### Records supplied
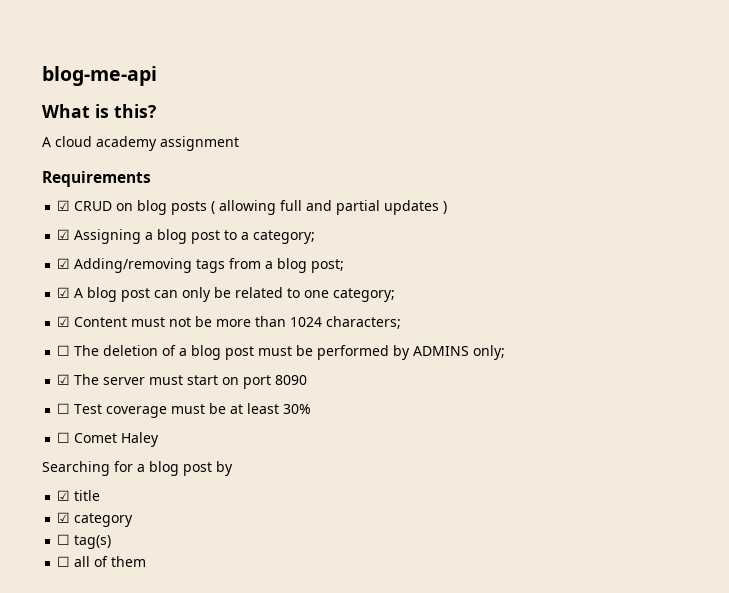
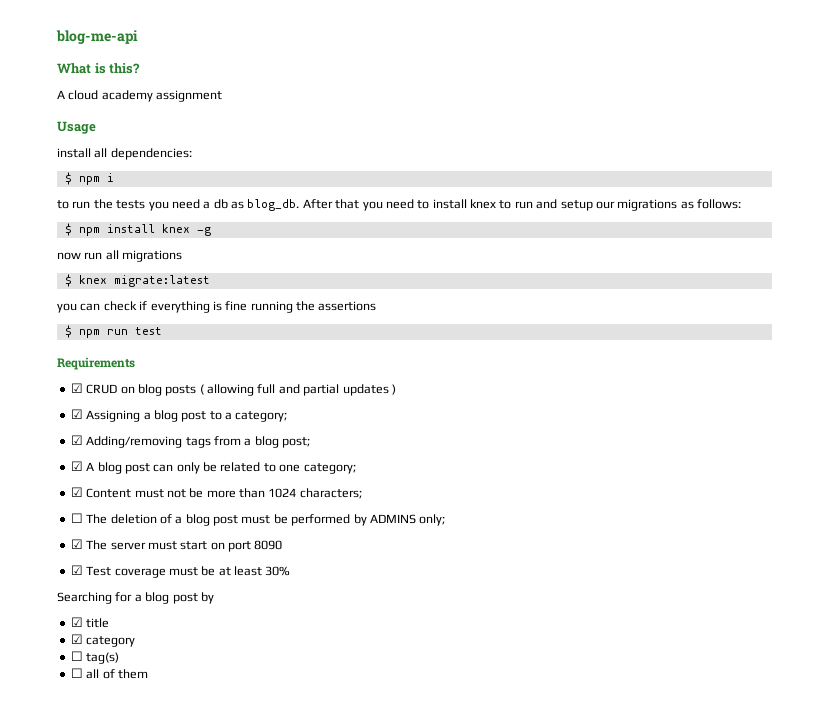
(239, 143) none -> [57,121,96,134] [57,148,192,160] [64,172,114,185] [57,199,741,211] [64,223,211,236] [57,250,183,262] [64,274,210,287] [57,301,377,313] [64,325,162,338] // Usage // install all dependencies: // $ npm i // to run the tests you need a db as blog_db. After that you need to install knex to run and setup our migrations as follows: // $ npm install knex -g // now run all migrations // $ knex migrate:latest // you can check if everything is fine running the assertions // $ npm run test
[57,403,71,414] ☐ -> [70,565,83,575] ☑
[57,432,160,447] // ☐ Comet Haley -> (291, 571) none

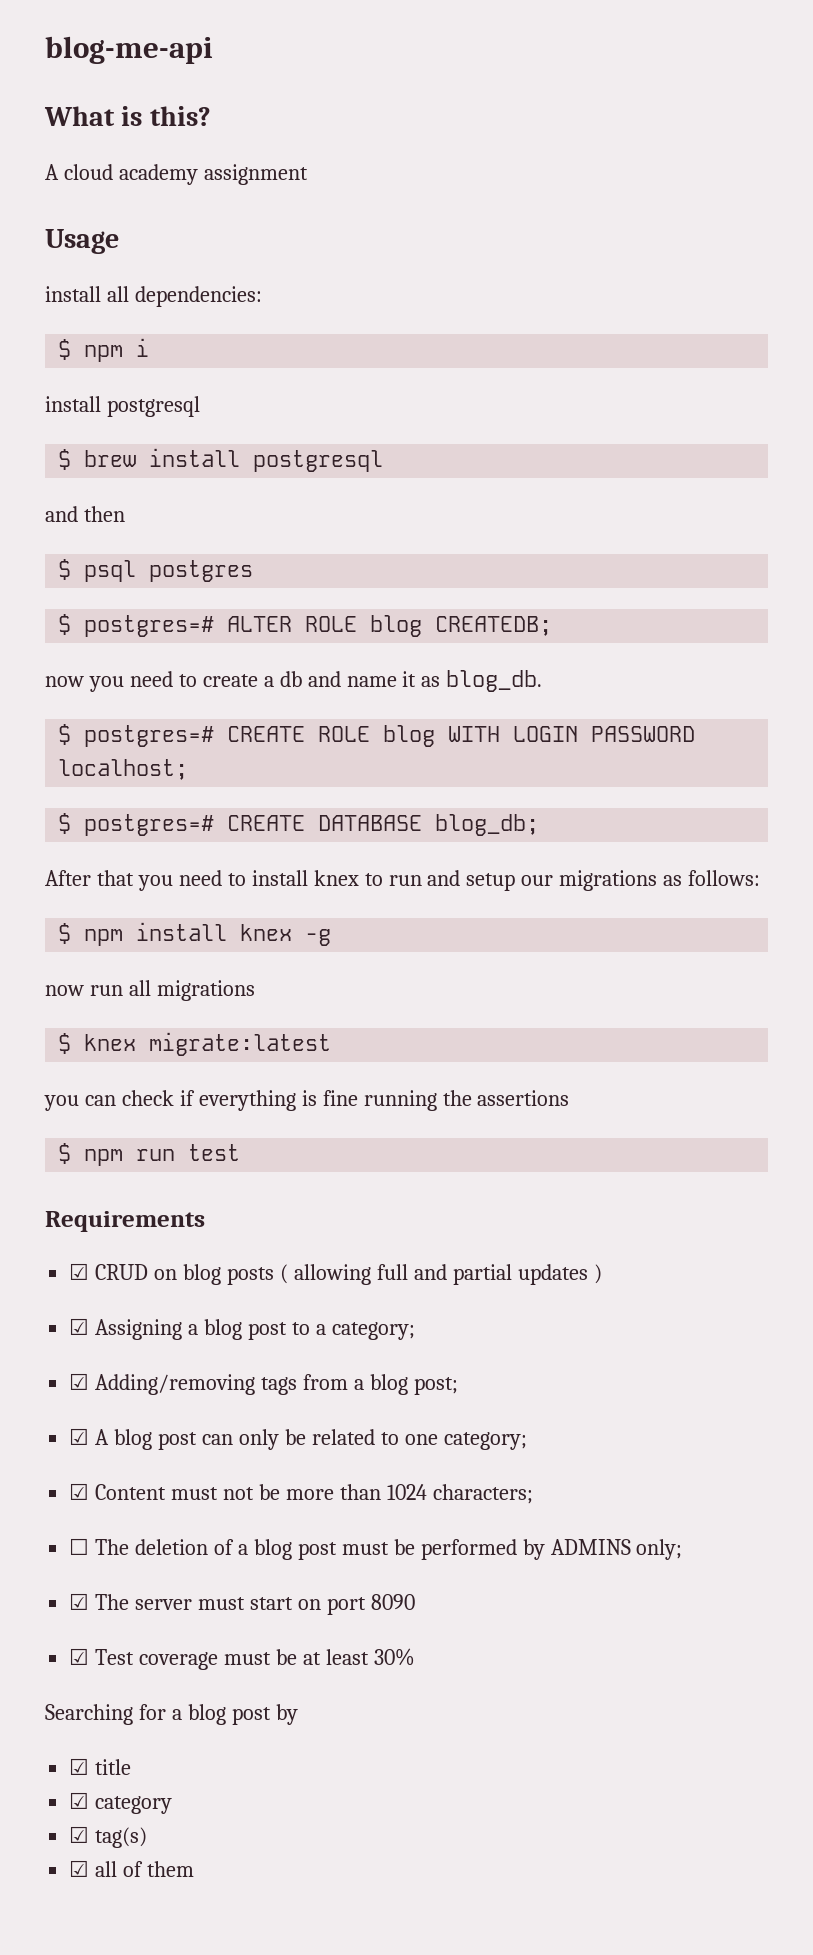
[57,199,300,211] to run the tests you need a db as blog_db. -> [45,396,200,417] [58,448,384,472] [45,506,125,522] [58,559,254,582] [58,614,553,637] [45,670,543,692] [58,724,696,747] [58,759,189,780] [58,813,540,836] install postgresql // $ brew install postgresql // and then // $ psql postgres // $ postgres=# ALTER ROLE blog CREATEDB; // now you need to create a db and name it as blog_db. // $ postgres=# CREATE ROLE blog WITH LOGIN PASSWORD localhost; // $ postgres=# CREATE DATABASE blog_db; //
[70,651,83,661] ☐ -> [69,1826,90,1843] ☑
[70,668,83,678] ☐ -> [69,1860,90,1877] ☑

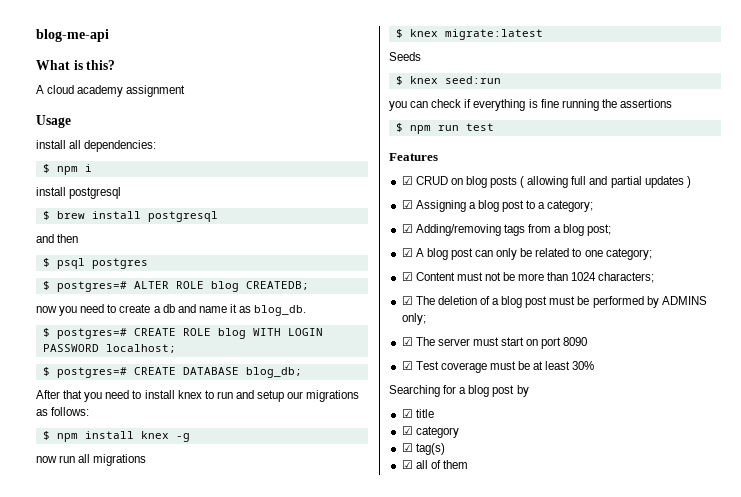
(332, 1044) none -> [389,52,421,61] [395,76,501,85] // Seeds // $ knex seed:run
[45,1211,205,1232] Requirements -> [389,153,438,161] Features
[69,1538,90,1555] ☐ -> [401,296,413,305] ☑

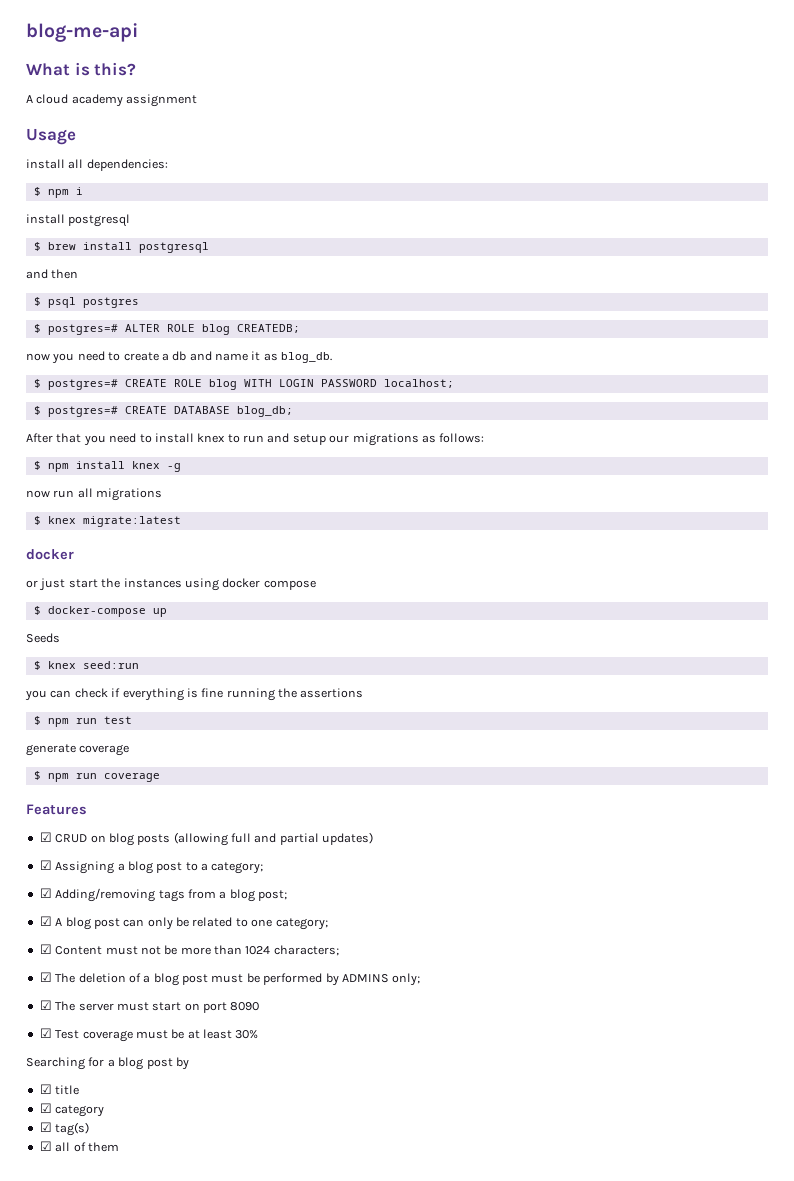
(543, 34) none -> [26,549,74,560] [26,578,316,591] [33,606,167,617] // docker // or just start the instances using docker compose // $ docker-compose up
(494, 127) none -> [26,744,130,756] [33,771,160,782] // generate coverage // $ npm run coverage
[520,176,569,188] ( allowing -> [173,832,228,846] (allowing
[644,176,691,188] updates ) -> [322,832,374,845] updates)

### Exercise description
What you return must match the data above exactly, with no images included.

### Your solution
(239, 143) none -> [57,121,96,134] [57,148,192,160] [64,172,114,185] [57,199,741,211] [64,223,211,236] [57,250,183,262] [64,274,210,287] [57,301,377,313] [64,325,162,338] // Usage // install all dependencies: // $ npm i // to run the tests you need a db as blog_db. After that you need to install knex to run and setup our migrations as follows: // $ npm install knex -g // now run all migrations // $ knex migrate:latest // you can check if everything is fine running the assertions // $ npm run test
[57,403,71,414] ☐ -> [70,565,83,575] ☑
[57,432,160,447] // ☐ Comet Haley -> (291, 571) none

[57,199,300,211] to run the tests you need a db as blog_db. -> [45,396,200,417] [58,448,384,472] [45,506,125,522] [58,559,254,582] [58,614,553,637] [45,670,543,692] [58,724,696,747] [58,759,189,780] [58,813,540,836] install postgresql // $ brew install postgresql // and then // $ psql postgres // $ postgres=# ALTER ROLE blog CREATEDB; // now you need to create a db and name it as blog_db. // $ postgres=# CREATE ROLE blog WITH LOGIN PASSWORD localhost; // $ postgres=# CREATE DATABASE blog_db; //
[70,651,83,661] ☐ -> [69,1826,90,1843] ☑
[70,668,83,678] ☐ -> [69,1860,90,1877] ☑

(332, 1044) none -> [389,52,421,61] [395,76,501,85] // Seeds // $ knex seed:run
[45,1211,205,1232] Requirements -> [389,153,438,161] Features
[69,1538,90,1555] ☐ -> [401,296,413,305] ☑

(543, 34) none -> [26,549,74,560] [26,578,316,591] [33,606,167,617] // docker // or just start the instances using docker compose // $ docker-compose up
(494, 127) none -> [26,744,130,756] [33,771,160,782] // generate coverage // $ npm run coverage
[520,176,569,188] ( allowing -> [173,832,228,846] (allowing
[644,176,691,188] updates ) -> [322,832,374,845] updates)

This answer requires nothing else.